Assigned task ->
A verbatim copy of each record is required.

Saved data entries:
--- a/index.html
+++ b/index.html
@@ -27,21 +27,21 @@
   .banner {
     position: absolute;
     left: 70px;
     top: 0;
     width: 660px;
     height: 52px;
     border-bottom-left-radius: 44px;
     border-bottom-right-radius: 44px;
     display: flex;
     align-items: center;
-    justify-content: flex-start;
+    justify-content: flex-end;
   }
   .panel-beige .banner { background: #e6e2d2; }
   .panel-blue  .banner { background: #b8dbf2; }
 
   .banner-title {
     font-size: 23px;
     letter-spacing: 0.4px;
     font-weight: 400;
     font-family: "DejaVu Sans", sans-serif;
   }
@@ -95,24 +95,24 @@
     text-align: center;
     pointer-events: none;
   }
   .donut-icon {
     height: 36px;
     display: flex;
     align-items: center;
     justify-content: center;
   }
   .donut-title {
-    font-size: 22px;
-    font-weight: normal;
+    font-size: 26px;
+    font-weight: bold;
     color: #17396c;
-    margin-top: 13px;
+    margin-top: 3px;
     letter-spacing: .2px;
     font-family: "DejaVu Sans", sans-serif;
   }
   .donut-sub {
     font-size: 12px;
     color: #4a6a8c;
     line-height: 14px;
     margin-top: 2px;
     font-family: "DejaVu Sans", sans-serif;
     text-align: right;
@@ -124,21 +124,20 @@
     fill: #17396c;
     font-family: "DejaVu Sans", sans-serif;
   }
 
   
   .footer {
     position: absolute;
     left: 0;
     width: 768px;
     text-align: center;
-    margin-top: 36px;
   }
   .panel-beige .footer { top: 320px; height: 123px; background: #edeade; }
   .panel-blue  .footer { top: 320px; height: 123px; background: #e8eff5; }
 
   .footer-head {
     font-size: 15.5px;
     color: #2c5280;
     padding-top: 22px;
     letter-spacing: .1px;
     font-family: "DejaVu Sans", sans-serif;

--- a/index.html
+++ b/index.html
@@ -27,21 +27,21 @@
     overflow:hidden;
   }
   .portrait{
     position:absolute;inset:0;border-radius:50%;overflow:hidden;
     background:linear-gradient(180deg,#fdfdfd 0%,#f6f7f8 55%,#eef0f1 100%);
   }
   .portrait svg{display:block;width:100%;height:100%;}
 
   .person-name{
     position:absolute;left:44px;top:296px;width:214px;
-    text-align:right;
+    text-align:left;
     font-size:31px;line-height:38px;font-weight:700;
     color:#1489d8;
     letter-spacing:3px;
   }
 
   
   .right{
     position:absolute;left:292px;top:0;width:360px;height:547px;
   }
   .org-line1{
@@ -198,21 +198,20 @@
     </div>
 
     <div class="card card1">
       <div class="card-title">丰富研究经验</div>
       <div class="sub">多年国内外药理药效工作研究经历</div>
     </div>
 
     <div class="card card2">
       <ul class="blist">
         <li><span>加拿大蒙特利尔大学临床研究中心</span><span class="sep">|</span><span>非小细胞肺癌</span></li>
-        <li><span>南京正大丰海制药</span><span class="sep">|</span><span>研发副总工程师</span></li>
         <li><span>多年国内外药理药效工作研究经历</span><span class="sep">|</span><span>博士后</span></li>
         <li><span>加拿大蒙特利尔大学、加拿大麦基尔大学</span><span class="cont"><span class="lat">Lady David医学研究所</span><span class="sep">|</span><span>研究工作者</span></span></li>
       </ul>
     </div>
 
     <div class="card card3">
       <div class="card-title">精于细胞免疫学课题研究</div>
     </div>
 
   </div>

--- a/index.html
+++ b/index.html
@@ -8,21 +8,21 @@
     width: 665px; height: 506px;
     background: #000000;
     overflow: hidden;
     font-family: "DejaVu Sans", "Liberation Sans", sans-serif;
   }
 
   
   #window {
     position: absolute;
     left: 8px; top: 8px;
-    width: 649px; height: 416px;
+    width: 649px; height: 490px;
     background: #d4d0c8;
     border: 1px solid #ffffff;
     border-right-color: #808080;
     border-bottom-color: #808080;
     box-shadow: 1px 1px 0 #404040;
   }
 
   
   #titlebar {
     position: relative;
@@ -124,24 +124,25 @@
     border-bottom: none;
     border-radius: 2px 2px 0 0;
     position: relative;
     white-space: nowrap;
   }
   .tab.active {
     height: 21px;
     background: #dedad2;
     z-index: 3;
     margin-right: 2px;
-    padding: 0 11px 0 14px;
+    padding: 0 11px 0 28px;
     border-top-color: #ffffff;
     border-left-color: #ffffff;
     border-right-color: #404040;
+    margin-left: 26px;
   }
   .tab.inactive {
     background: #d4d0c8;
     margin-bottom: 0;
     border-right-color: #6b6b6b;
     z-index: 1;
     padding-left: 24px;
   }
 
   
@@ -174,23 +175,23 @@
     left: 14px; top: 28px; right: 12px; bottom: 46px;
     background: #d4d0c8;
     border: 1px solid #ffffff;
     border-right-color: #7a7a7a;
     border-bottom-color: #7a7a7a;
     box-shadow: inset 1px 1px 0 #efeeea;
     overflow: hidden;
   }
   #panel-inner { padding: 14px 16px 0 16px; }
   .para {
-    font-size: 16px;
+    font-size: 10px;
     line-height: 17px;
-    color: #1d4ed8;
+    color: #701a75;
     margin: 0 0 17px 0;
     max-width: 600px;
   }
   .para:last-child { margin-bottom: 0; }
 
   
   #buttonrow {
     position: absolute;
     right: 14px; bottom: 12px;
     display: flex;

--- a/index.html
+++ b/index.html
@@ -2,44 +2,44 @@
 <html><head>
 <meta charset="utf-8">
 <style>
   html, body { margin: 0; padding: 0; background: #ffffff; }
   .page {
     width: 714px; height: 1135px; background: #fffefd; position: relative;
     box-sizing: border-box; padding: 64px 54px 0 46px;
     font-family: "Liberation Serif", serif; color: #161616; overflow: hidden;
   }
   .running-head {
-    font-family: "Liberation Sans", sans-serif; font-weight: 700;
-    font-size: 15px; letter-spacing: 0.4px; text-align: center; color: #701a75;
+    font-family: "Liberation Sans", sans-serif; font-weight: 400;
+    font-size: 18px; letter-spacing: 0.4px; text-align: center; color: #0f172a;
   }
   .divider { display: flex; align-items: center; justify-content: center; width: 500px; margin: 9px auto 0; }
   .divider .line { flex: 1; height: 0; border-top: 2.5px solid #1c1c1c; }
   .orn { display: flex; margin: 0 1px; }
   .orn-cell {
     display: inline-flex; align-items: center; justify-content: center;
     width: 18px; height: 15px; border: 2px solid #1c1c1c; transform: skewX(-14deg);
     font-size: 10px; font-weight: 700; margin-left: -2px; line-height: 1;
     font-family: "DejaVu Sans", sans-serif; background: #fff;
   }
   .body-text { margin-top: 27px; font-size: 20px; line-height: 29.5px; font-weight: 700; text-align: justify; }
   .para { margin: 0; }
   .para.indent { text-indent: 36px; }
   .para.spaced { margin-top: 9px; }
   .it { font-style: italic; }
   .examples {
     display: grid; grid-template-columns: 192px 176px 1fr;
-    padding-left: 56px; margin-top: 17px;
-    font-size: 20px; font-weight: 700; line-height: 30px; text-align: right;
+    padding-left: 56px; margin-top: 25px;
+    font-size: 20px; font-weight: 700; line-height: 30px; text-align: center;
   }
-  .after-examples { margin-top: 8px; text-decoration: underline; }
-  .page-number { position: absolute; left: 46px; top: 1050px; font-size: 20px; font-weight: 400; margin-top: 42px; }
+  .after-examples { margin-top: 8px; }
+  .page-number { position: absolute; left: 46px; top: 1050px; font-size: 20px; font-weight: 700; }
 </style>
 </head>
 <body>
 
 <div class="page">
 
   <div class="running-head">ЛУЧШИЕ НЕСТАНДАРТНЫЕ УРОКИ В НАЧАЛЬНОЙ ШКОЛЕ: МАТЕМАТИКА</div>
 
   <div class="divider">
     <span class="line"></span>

Written solution ->
--- a/index.html
+++ b/index.html
@@ -27,21 +27,21 @@
   .banner {
     position: absolute;
     left: 70px;
     top: 0;
     width: 660px;
     height: 52px;
     border-bottom-left-radius: 44px;
     border-bottom-right-radius: 44px;
     display: flex;
     align-items: center;
-    justify-content: flex-start;
+    justify-content: flex-end;
   }
   .panel-beige .banner { background: #e6e2d2; }
   .panel-blue  .banner { background: #b8dbf2; }
 
   .banner-title {
     font-size: 23px;
     letter-spacing: 0.4px;
     font-weight: 400;
     font-family: "DejaVu Sans", sans-serif;
   }
@@ -95,24 +95,24 @@
     text-align: center;
     pointer-events: none;
   }
   .donut-icon {
     height: 36px;
     display: flex;
     align-items: center;
     justify-content: center;
   }
   .donut-title {
-    font-size: 22px;
-    font-weight: normal;
+    font-size: 26px;
+    font-weight: bold;
     color: #17396c;
-    margin-top: 13px;
+    margin-top: 3px;
     letter-spacing: .2px;
     font-family: "DejaVu Sans", sans-serif;
   }
   .donut-sub {
     font-size: 12px;
     color: #4a6a8c;
     line-height: 14px;
     margin-top: 2px;
     font-family: "DejaVu Sans", sans-serif;
     text-align: right;
@@ -124,21 +124,20 @@
     fill: #17396c;
     font-family: "DejaVu Sans", sans-serif;
   }
 
   
   .footer {
     position: absolute;
     left: 0;
     width: 768px;
     text-align: center;
-    margin-top: 36px;
   }
   .panel-beige .footer { top: 320px; height: 123px; background: #edeade; }
   .panel-blue  .footer { top: 320px; height: 123px; background: #e8eff5; }
 
   .footer-head {
     font-size: 15.5px;
     color: #2c5280;
     padding-top: 22px;
     letter-spacing: .1px;
     font-family: "DejaVu Sans", sans-serif;

--- a/index.html
+++ b/index.html
@@ -27,21 +27,21 @@
     overflow:hidden;
   }
   .portrait{
     position:absolute;inset:0;border-radius:50%;overflow:hidden;
     background:linear-gradient(180deg,#fdfdfd 0%,#f6f7f8 55%,#eef0f1 100%);
   }
   .portrait svg{display:block;width:100%;height:100%;}
 
   .person-name{
     position:absolute;left:44px;top:296px;width:214px;
-    text-align:right;
+    text-align:left;
     font-size:31px;line-height:38px;font-weight:700;
     color:#1489d8;
     letter-spacing:3px;
   }
 
   
   .right{
     position:absolute;left:292px;top:0;width:360px;height:547px;
   }
   .org-line1{
@@ -198,21 +198,20 @@
     </div>
 
     <div class="card card1">
       <div class="card-title">丰富研究经验</div>
       <div class="sub">多年国内外药理药效工作研究经历</div>
     </div>
 
     <div class="card card2">
       <ul class="blist">
         <li><span>加拿大蒙特利尔大学临床研究中心</span><span class="sep">|</span><span>非小细胞肺癌</span></li>
-        <li><span>南京正大丰海制药</span><span class="sep">|</span><span>研发副总工程师</span></li>
         <li><span>多年国内外药理药效工作研究经历</span><span class="sep">|</span><span>博士后</span></li>
         <li><span>加拿大蒙特利尔大学、加拿大麦基尔大学</span><span class="cont"><span class="lat">Lady David医学研究所</span><span class="sep">|</span><span>研究工作者</span></span></li>
       </ul>
     </div>
 
     <div class="card card3">
       <div class="card-title">精于细胞免疫学课题研究</div>
     </div>
 
   </div>

--- a/index.html
+++ b/index.html
@@ -8,21 +8,21 @@
     width: 665px; height: 506px;
     background: #000000;
     overflow: hidden;
     font-family: "DejaVu Sans", "Liberation Sans", sans-serif;
   }
 
   
   #window {
     position: absolute;
     left: 8px; top: 8px;
-    width: 649px; height: 416px;
+    width: 649px; height: 490px;
     background: #d4d0c8;
     border: 1px solid #ffffff;
     border-right-color: #808080;
     border-bottom-color: #808080;
     box-shadow: 1px 1px 0 #404040;
   }
 
   
   #titlebar {
     position: relative;
@@ -124,24 +124,25 @@
     border-bottom: none;
     border-radius: 2px 2px 0 0;
     position: relative;
     white-space: nowrap;
   }
   .tab.active {
     height: 21px;
     background: #dedad2;
     z-index: 3;
     margin-right: 2px;
-    padding: 0 11px 0 14px;
+    padding: 0 11px 0 28px;
     border-top-color: #ffffff;
     border-left-color: #ffffff;
     border-right-color: #404040;
+    margin-left: 26px;
   }
   .tab.inactive {
     background: #d4d0c8;
     margin-bottom: 0;
     border-right-color: #6b6b6b;
     z-index: 1;
     padding-left: 24px;
   }
 
   
@@ -174,23 +175,23 @@
     left: 14px; top: 28px; right: 12px; bottom: 46px;
     background: #d4d0c8;
     border: 1px solid #ffffff;
     border-right-color: #7a7a7a;
     border-bottom-color: #7a7a7a;
     box-shadow: inset 1px 1px 0 #efeeea;
     overflow: hidden;
   }
   #panel-inner { padding: 14px 16px 0 16px; }
   .para {
-    font-size: 16px;
+    font-size: 10px;
     line-height: 17px;
-    color: #1d4ed8;
+    color: #701a75;
     margin: 0 0 17px 0;
     max-width: 600px;
   }
   .para:last-child { margin-bottom: 0; }
 
   
   #buttonrow {
     position: absolute;
     right: 14px; bottom: 12px;
     display: flex;

--- a/index.html
+++ b/index.html
@@ -2,44 +2,44 @@
 <html><head>
 <meta charset="utf-8">
 <style>
   html, body { margin: 0; padding: 0; background: #ffffff; }
   .page {
     width: 714px; height: 1135px; background: #fffefd; position: relative;
     box-sizing: border-box; padding: 64px 54px 0 46px;
     font-family: "Liberation Serif", serif; color: #161616; overflow: hidden;
   }
   .running-head {
-    font-family: "Liberation Sans", sans-serif; font-weight: 700;
-    font-size: 15px; letter-spacing: 0.4px; text-align: center; color: #701a75;
+    font-family: "Liberation Sans", sans-serif; font-weight: 400;
+    font-size: 18px; letter-spacing: 0.4px; text-align: center; color: #0f172a;
   }
   .divider { display: flex; align-items: center; justify-content: center; width: 500px; margin: 9px auto 0; }
   .divider .line { flex: 1; height: 0; border-top: 2.5px solid #1c1c1c; }
   .orn { display: flex; margin: 0 1px; }
   .orn-cell {
     display: inline-flex; align-items: center; justify-content: center;
     width: 18px; height: 15px; border: 2px solid #1c1c1c; transform: skewX(-14deg);
     font-size: 10px; font-weight: 700; margin-left: -2px; line-height: 1;
     font-family: "DejaVu Sans", sans-serif; background: #fff;
   }
   .body-text { margin-top: 27px; font-size: 20px; line-height: 29.5px; font-weight: 700; text-align: justify; }
   .para { margin: 0; }
   .para.indent { text-indent: 36px; }
   .para.spaced { margin-top: 9px; }
   .it { font-style: italic; }
   .examples {
     display: grid; grid-template-columns: 192px 176px 1fr;
-    padding-left: 56px; margin-top: 17px;
-    font-size: 20px; font-weight: 700; line-height: 30px; text-align: right;
+    padding-left: 56px; margin-top: 25px;
+    font-size: 20px; font-weight: 700; line-height: 30px; text-align: center;
   }
-  .after-examples { margin-top: 8px; text-decoration: underline; }
-  .page-number { position: absolute; left: 46px; top: 1050px; font-size: 20px; font-weight: 400; margin-top: 42px; }
+  .after-examples { margin-top: 8px; }
+  .page-number { position: absolute; left: 46px; top: 1050px; font-size: 20px; font-weight: 700; }
 </style>
 </head>
 <body>
 
 <div class="page">
 
   <div class="running-head">ЛУЧШИЕ НЕСТАНДАРТНЫЕ УРОКИ В НАЧАЛЬНОЙ ШКОЛЕ: МАТЕМАТИКА</div>
 
   <div class="divider">
     <span class="line"></span>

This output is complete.